Records contained in a dataset
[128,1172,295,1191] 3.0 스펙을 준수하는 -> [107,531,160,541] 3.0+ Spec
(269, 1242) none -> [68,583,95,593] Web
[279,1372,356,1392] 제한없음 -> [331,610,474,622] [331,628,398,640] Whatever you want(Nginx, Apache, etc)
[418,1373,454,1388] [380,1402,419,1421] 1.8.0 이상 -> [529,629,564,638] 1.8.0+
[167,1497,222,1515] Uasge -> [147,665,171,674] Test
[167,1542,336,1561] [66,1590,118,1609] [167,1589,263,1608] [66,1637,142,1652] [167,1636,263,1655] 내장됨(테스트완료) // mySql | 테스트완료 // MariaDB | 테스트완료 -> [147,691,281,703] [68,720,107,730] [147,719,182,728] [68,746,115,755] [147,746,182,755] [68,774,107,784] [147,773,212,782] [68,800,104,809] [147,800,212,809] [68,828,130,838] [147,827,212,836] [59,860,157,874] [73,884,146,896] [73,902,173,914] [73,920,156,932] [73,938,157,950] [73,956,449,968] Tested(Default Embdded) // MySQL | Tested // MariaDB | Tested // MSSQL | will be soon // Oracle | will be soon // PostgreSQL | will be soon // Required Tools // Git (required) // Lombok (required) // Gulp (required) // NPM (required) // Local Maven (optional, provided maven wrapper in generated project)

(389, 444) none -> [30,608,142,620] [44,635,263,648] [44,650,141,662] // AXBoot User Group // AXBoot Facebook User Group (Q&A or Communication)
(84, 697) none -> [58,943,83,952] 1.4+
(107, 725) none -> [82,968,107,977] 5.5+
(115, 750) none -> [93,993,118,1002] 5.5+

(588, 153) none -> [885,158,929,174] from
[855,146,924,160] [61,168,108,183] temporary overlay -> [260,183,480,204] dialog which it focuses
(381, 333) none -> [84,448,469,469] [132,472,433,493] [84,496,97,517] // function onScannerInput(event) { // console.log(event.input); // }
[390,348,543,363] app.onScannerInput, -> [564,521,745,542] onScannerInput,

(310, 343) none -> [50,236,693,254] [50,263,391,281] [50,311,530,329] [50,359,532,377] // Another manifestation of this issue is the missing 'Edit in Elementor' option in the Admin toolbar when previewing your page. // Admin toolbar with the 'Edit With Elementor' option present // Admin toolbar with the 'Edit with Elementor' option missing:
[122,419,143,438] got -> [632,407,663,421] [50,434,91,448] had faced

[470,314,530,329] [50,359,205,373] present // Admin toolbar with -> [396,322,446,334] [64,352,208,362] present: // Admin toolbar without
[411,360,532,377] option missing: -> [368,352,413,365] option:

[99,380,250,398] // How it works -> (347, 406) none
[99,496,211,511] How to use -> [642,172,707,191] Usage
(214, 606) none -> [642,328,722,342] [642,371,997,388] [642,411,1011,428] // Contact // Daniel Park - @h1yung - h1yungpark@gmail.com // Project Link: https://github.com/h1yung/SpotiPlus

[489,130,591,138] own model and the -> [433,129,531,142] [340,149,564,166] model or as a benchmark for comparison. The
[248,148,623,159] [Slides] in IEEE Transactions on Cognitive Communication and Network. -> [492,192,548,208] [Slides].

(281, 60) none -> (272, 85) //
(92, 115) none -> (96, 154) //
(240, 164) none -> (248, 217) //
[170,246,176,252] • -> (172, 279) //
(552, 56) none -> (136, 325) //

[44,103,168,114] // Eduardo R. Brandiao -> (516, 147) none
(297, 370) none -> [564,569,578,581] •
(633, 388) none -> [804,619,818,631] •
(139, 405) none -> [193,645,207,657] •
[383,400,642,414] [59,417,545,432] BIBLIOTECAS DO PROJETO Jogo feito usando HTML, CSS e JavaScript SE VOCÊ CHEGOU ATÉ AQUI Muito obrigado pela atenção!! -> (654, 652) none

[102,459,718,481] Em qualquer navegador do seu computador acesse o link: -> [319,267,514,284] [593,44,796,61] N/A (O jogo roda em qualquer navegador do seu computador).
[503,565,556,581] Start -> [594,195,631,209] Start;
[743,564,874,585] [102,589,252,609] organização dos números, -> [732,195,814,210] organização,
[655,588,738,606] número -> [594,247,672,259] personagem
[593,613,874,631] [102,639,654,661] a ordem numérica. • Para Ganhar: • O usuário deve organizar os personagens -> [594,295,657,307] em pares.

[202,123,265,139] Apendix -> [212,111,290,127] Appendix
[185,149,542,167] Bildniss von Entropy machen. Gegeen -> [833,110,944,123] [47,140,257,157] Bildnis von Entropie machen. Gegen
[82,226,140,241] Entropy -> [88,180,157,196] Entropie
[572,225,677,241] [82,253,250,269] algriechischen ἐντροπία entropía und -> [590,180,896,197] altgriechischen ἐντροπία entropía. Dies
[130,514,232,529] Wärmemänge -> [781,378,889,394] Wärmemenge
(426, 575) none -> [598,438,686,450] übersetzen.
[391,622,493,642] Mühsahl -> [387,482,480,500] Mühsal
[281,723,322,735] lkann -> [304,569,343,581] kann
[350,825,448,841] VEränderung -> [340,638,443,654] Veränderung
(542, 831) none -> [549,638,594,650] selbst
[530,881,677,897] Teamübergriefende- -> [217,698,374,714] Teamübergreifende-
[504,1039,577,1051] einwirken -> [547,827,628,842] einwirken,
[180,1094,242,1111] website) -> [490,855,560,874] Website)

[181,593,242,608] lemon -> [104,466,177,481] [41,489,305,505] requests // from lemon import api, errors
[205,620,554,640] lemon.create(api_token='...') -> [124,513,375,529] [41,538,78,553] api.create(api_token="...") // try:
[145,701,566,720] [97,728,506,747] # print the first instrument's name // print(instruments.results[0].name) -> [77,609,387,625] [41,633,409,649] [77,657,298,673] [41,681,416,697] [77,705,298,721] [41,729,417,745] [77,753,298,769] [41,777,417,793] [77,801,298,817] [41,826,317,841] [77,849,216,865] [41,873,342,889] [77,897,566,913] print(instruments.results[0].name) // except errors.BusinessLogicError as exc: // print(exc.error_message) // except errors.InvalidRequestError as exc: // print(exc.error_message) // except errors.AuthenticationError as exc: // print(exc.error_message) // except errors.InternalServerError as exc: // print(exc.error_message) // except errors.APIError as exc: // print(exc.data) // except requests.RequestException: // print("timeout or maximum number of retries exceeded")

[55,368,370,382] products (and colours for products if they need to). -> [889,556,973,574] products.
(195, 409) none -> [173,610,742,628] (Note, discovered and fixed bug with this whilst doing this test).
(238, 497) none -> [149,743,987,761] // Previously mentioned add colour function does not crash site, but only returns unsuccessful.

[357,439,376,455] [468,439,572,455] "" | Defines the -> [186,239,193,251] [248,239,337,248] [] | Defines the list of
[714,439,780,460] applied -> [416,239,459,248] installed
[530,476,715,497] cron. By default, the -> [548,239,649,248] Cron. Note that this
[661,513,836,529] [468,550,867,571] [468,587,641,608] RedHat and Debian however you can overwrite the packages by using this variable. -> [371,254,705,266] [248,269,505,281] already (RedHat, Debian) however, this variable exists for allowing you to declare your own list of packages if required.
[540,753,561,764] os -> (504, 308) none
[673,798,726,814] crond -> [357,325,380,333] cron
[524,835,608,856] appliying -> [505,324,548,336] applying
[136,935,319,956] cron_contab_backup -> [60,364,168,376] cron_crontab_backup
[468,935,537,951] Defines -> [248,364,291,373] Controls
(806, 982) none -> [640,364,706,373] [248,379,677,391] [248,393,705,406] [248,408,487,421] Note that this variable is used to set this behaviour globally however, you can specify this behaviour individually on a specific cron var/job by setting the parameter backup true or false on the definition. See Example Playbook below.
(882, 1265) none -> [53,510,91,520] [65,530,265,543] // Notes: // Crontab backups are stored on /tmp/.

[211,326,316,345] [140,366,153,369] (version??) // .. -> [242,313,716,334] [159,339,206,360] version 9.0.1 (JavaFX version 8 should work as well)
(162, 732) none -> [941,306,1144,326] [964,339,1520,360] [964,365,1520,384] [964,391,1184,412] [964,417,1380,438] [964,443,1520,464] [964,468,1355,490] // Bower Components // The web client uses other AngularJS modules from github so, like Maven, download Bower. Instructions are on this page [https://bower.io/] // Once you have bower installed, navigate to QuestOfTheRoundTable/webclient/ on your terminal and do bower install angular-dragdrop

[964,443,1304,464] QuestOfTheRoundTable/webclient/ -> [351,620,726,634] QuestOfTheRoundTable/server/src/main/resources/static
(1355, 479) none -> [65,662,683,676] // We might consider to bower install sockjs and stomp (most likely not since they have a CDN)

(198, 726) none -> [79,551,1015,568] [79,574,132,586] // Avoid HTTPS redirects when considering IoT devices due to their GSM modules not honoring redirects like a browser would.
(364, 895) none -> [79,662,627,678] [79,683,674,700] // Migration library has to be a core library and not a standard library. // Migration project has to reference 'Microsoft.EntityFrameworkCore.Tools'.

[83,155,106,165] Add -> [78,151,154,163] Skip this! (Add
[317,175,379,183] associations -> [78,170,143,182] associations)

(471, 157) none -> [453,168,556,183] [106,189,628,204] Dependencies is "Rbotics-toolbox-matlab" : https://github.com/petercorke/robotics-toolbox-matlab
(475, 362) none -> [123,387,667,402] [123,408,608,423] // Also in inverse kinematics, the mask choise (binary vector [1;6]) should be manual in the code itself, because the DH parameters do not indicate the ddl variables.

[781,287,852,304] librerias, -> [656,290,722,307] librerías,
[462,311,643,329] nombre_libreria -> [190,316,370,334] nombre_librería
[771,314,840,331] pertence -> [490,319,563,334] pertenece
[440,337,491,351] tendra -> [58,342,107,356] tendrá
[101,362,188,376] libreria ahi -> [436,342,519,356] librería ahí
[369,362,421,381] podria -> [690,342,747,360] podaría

#### Directions for this task:
Among the lines of the data, which ones contain the word "from"? Show them.

#### Response area:
(588, 153) none -> [885,158,929,174] from
[181,593,242,608] lemon -> [104,466,177,481] [41,489,305,505] requests // from lemon import api, errors
(162, 732) none -> [941,306,1144,326] [964,339,1520,360] [964,365,1520,384] [964,391,1184,412] [964,417,1380,438] [964,443,1520,464] [964,468,1355,490] // Bower Components // The web client uses other AngularJS modules from github so, like Maven, download Bower. Instructions are on this page [https://bower.io/] // Once you have bower installed, navigate to QuestOfTheRoundTable/webclient/ on your terminal and do bower install angular-dragdrop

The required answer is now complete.